Morote dans les kata du Goju-Ryu
- Gekisai Dai Ichi : Morote tsuki (double frappe), premier contact avec le principe d’addition de force, mais aussi d’intention (double protection, double croisement).
- Saifa, Seiyunchin, Shisochin : Nombreux gestes renforcés, saisies, projections ; morote devient outil de contrôle actif, base pour des techniques de luxation, d’étranglement ou de renversement.
- Kururunfa, Suparinpei : Morote comme expression maximale, alternance blocage/saisie/soumission, union des énergies internes et externes.
- Sanchin Kata : Même dans la forme la plus simple, la main ou le poing opposé soutient, guide, protège la technique principale ; l’idée du morote devient subtile et omniprésente.
Lien avec d'autres concepts fondamentaux
- Gamaku : Morote ne fonctionne qu’avec un centre vivant et dirigé. Les deux bras mobilisent la taille pour offrir soutien, stabilité et puissance – la fusion du “bas” et du “haut”.
- Tchinkutchi : L’explosion de force, le “kime”, prend tout son sens lorsque la contraction est synchronisée des deux côtés – le corps devient alors un tout indivisible.
- Muchimi : Les deux mains doivent “coller”, guider, absorber et contrôler l’énergie adverse. Morote, c’est aussi la maîtrise du contact actif : jamais deux mains “pour rien”.
- Rendo : Morote n’est pas la fin du mouvement ; il prépare, relie, anticipe l’enchaînement suivant. Dans la pédagogie Shorei-Kan, c’est la clé de la continuité martiale, jamais un arrêt.
Morote et le Tao du Goju-Ryu
Dans la Voie — le Tao du Goju-Ryu — morote incarne la sagesse du double : douceur et dureté, avance et retrait, attaque et défense en un seul geste. C’est la matérialisation du yin et du yang, deux forces complémentaires plutôt qu’opposées. Morote enseigne à :
- Unir intention et action, souffle et structure,
- Chercher le juste équilibre entre donner et recevoir,
- Comprendre que l’efficacité réelle naît de la communion, non de l’opposition.

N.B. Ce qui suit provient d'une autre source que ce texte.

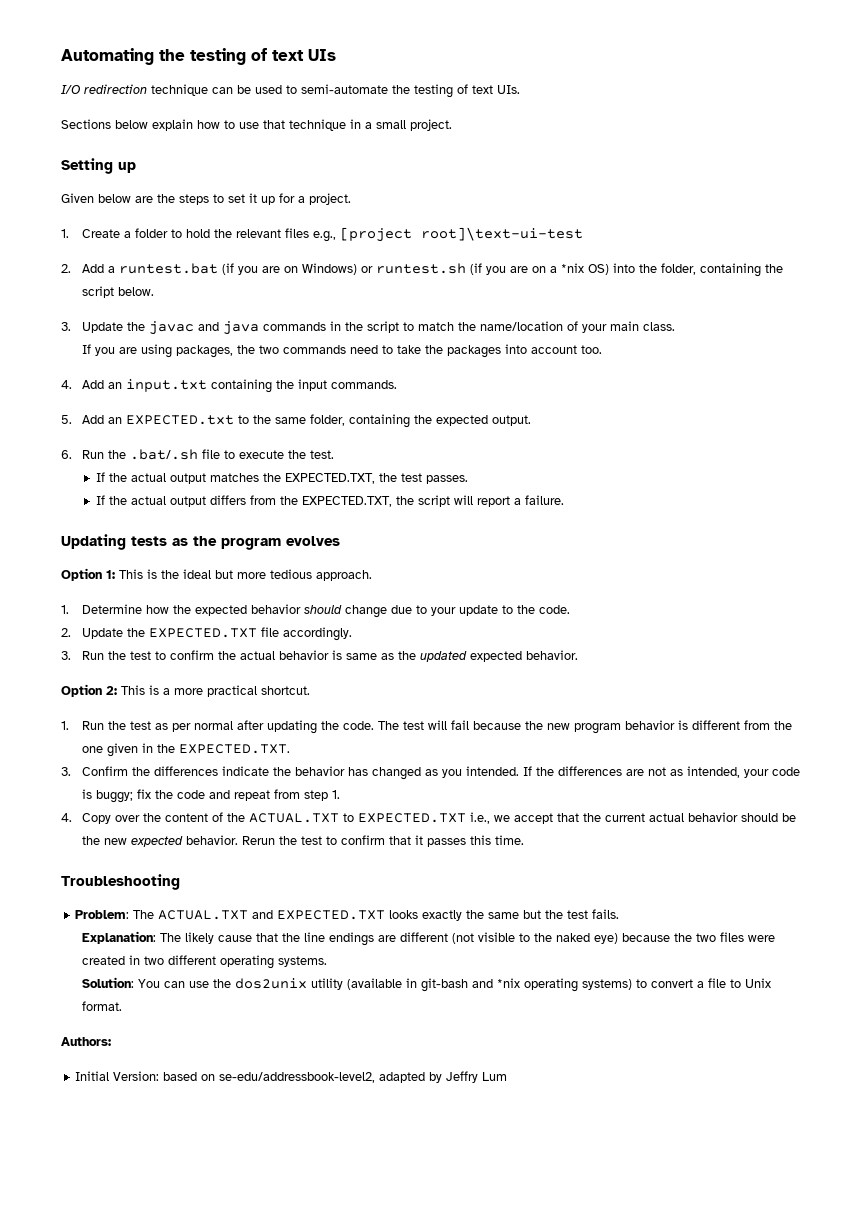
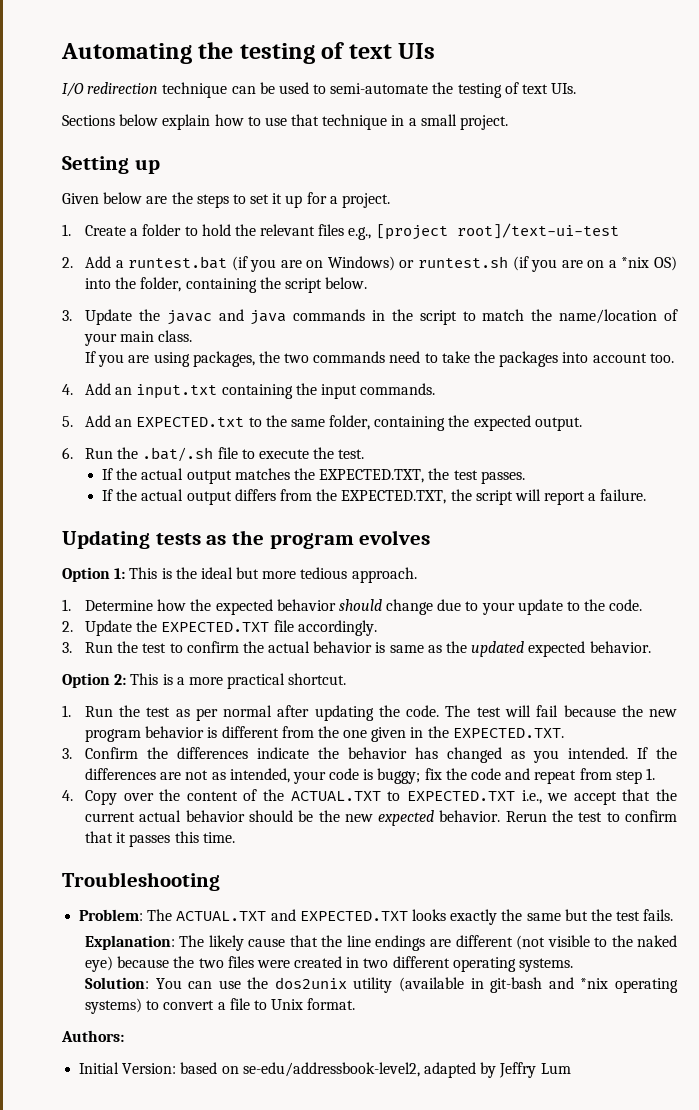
- 1. Create a folder to hold the relevant files e.g., [project root]\text-ui-test
+ 1. Create a folder to hold the relevant files e.g., [project root]/text-ui-test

Dans l’étude du tao martial, morote rappelle que la force pure n’a d’excellence que lorsque soutenue par la conscience, la vigilance et la capacité à moduler — renforcer ou alléger — selon le flux de l’action.
Préceptes d’enseignements
- Ne cherchez pas la puissance brute dans morote : recherchez la connexion, la précision, la complémentarité.
- Chaque main a un rôle : active et passive, reflet et lumière, attaque et veille ; sans union, l’une affaiblit l’autre.
- Intégrez le morote dans tout votre karaté : Pas seulement un blocage spécial, mais un principe qui colore chaque geste, chaque enchaînement, chaque respiration.
- Soyez attentif, humble et ouvert : Morote, c’est le rappel que personne n’avance seul. Seul, l’élève est vulnérable ; dans l’union, il devient indestructible.
Dans le Goju-Ryu, morote est bien plus qu’une technique : c’est une philosophie. Il incarne la vraie compréhension de la Voie : l’union du corps, du souffle et de l’esprit, la capacité à additionner, soutenir, protéger, relier pour progresser.
Morote, c’est la main du “dur et souple”, la main de l’entraide, celle qui porte et magnifie la tradition d’Okinawa. C’est ce qu'on a reçu de nos maîtres, et que l'on transmet à chaque génération sur la voie du karaté authentique.